Abbott has indicated he is considering adding this bill to the call.

Cohen said such politically-charged legislation could end up being a “double-edged sword.”

“Those kinds of issues address a certain need. But I think there’s also a reticence to give the Democrats something that they – at least in the eyes of their base – could stay in DC for. Because now it went from, “We’re in here for voting rights. Or, now, it’s voting rights and trans rights,” he said.

The Democrats twice fled the U.S. Capitol to avoid debate and passage of the Election Integrity bill, SB 1. They did so first in the waning days of the regular session that ended May 31 and, again, just days after the start of the first Special Session that ended Aug. 6.

Republicans hold a majority in both chambers, guaranteeing passage of the bill. But, with enough quorum-busting House Democrats on the lamb, the lower chamber has no quorum. With no quorum, bills idle.

The election bill is not the only item left to die on the special session agenda Cohen said.

Bills on the governor’s call are, mostly, holdovers from the 87th Legislature’s Regular Session. They include the voter reform bill; bail reform; Title X and border security funding; Senate Bill 2 protecting female athletes; and extra funding for teacher retirements, plus, the bills TERLC wants added to the call. Abbott could also include legislation addressing the rise in COVID-19 infections. (Some cities are mounting a legal challenge to Abbott’s executive order prohibiting mask mandates. Challengers to the order say it is necessary, especially as public schools open for in-person learning.)
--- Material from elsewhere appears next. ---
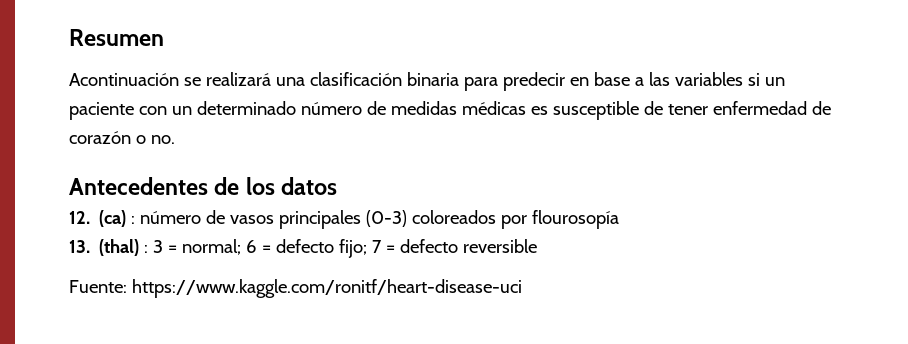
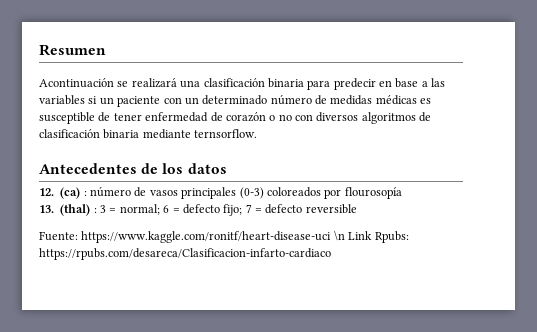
- Acontinuación se realizará una clasificación binaria para predecir en base a las variables si un paciente con un determinado número de medidas médicas es susceptible de tener enfermedad de corazón o no.
+ Acontinuación se realizará una clasificación binaria para predecir en base a las variables si un paciente con un determinado número de medidas médicas es susceptible de tener enfermedad de corazón o no con diversos algoritmos de clasificación binaria mediante ternsorflow.
- Fuente: https://www.kaggle.com/ronitf/heart-disease-uci
+ Fuente: https://www.kaggle.com/ronitf/heart-disease-uci \n Link Rpubs: https://rpubs.com/desareca/Clasificacion-infarto-cardiaco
“You have things that are not advancing, that are bipartisan, such as the bail reform bill that [passed] 27 to 2 in the Senate. That’s quite a quite a spread. And, also, the 13th check for retired teachers. These are things that are largely apolitical, or at the very least, largely bipartisan. And, you know, this is the will of the state that is not being enacted,” Cohen said.

The Democrats’ quorum-busting walkout is not unprecedented. They did it in 2003 and 2009 to avoid passage of new district boundaries. Data from 2020 Census is due to be released this month and some states, like Texas, must redraw voting districts to accommodate population changes. Growth in central and north Texas earned the state two new seats in U.S. House of Representatives.

Abbott must call another special session, perhaps in October, to redraw those lines.

Since Republicans control both chambers of the Texas Legislature, those lines could favor the GOP – and prompt another democratic walkout.

But will they?

Cohen doesn’t expect the current rogue representatives to face backlash in their home districts but he said polling indicates the quorum-busting is “incredibly unpopular.”